Unlike him, she didn’t know that she could take the time to take care of herself – until she was so angry that she couldn’t see how to.
Now, today, in her honor, I got quiet and listened to myself the way she never felt was possible. I heard it when my dear healer Su listened to me patiently and then gently asked: “Are you receiving as much as you are giving?”
I drove home and canceled my day, getting into a bathtub with no other noise except the running water. I put on my pajamas at 2pm, my skin still bright red from the hot soak.
Here is what I know: The grief you may feel after loss is often inconsistent – sometimes suddenly barging into your home yelling in some foreign language. Or even worse, it sneaks in and begins creepily whispering in one.

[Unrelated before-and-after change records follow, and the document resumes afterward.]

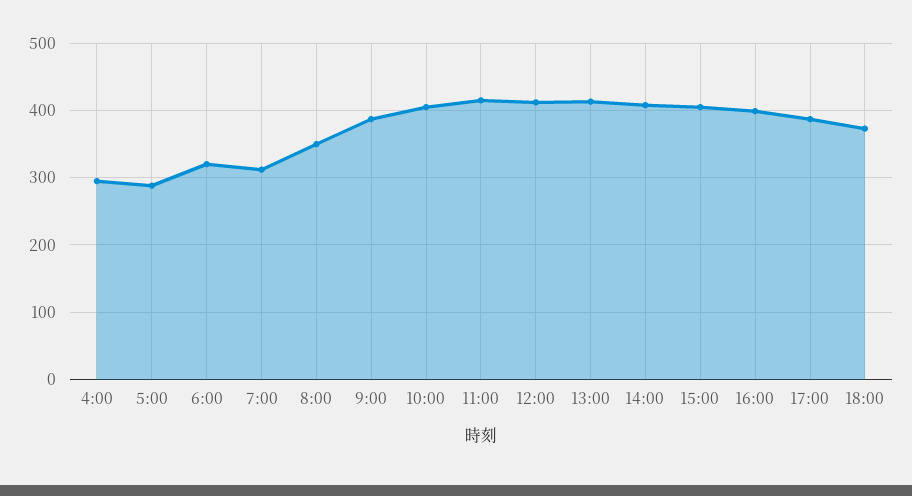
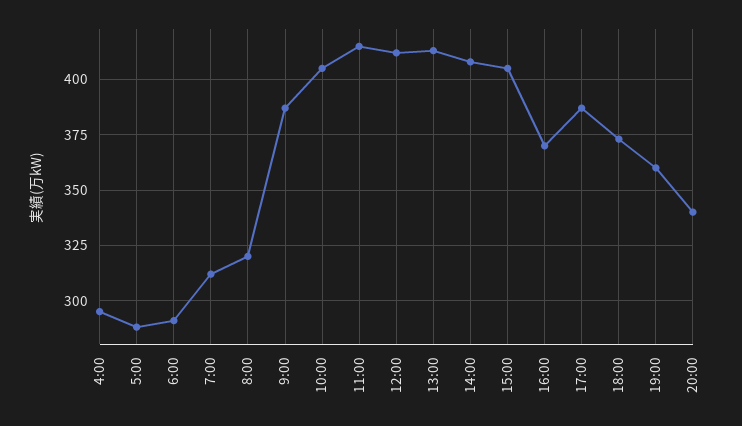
6:00: 320 -> 290
8:00: 350 -> 320
16:00: 400 -> 370
19:00: none -> 360
20:00: none -> 340

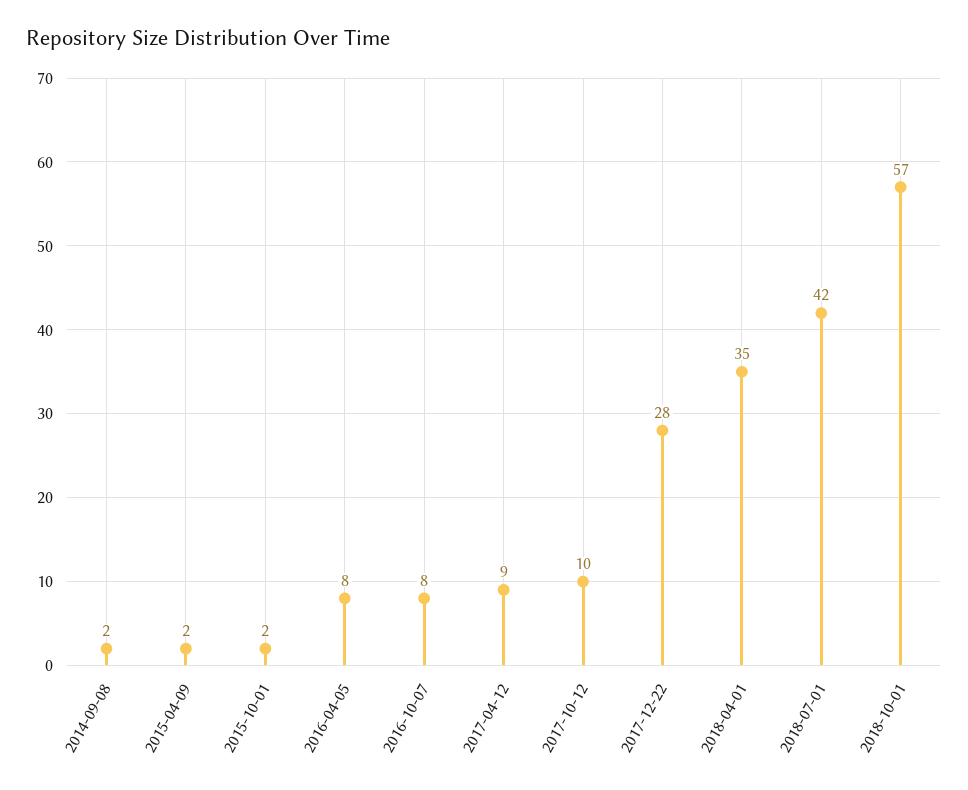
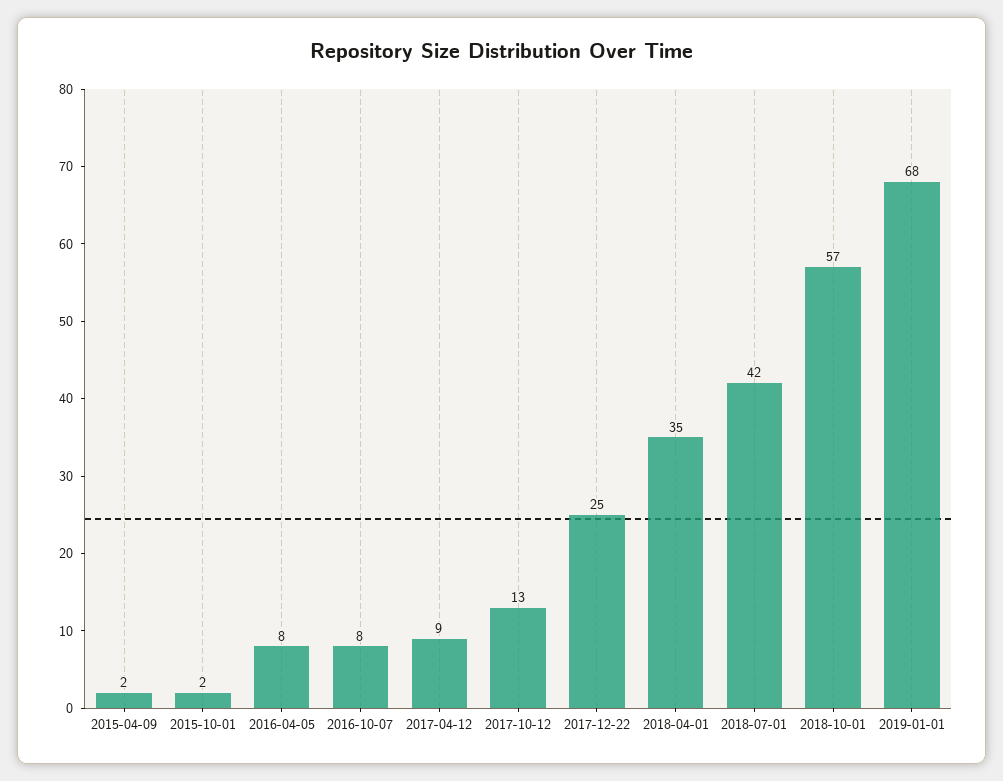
2014-09-08: 2 -> none
2017-10-12: 10 -> 13
2017-12-22: 28 -> 25
2019-01-01: none -> 68

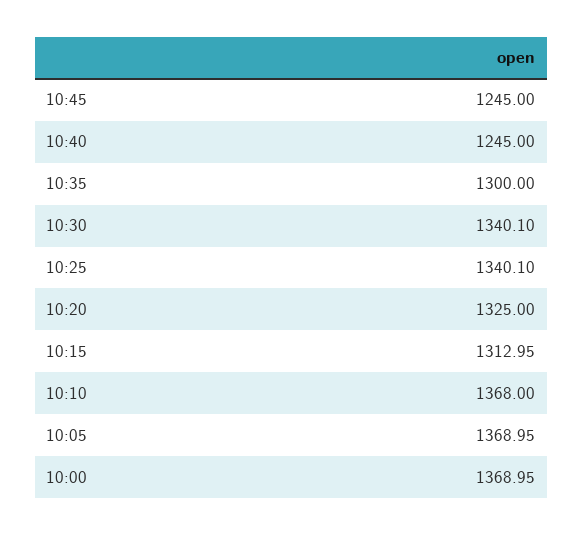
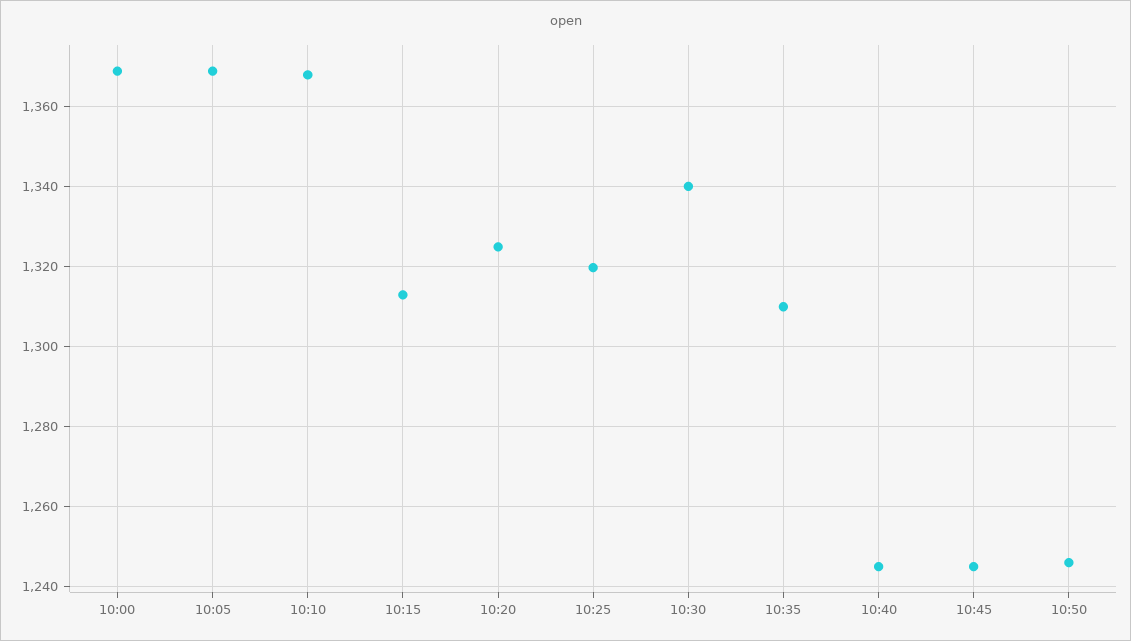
10:35: 1300 -> 1310
10:25: 1340.1 -> 1320
10:50: none -> 1246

It can be a slippery, wriggly thing too.
You think you have it subdued. Then comes the thrash. Or worse, the heavy limpness.
My mom didn’t want to be here anymore. And I don’t regret that she is gone, for that exact reason. I can genuinely say that I don’t wish for her to still be here most of the time.
But still, the grief.
Good heavens the grief. She and I need to talk about my grief.
I wish I could sit with her in a non-broken-assed lawn chair, in her backyard and have one of our margaritas today, telling her how hard it is to live without her.
It’s been four years. And I am still here it seems.
I am so sorry to report that this far on the other side of losing your loved one can continue to be a bit of everything you can imagine and a whole lot of what you cannot.
I hear her now, suddenly as I type this. She’s saying: “You don’t need your grief about me to flare for an excuse to do nothing, honey.” (She could be a deeply kind soul to most anyone other than herself)
I often imagine her enlightened-self speaking to me like a benevolent spirit that can now see through all the bullshittery.
She was the one who used to help me process the grief of all the others being gone.
She is the one who kindly taught me both how I want to be, and distinctly how I do not want to be. The second being even more generous teaching than the first.
I do not say all of this about deep loss to worry you. I hope instead to give you the space and grace you didn’t know you get to have.
I hope to give you the sense of loving permission I didn’t know that I needed. Still need now.
My mom would be deeply proud of you for taking your time, I just know it.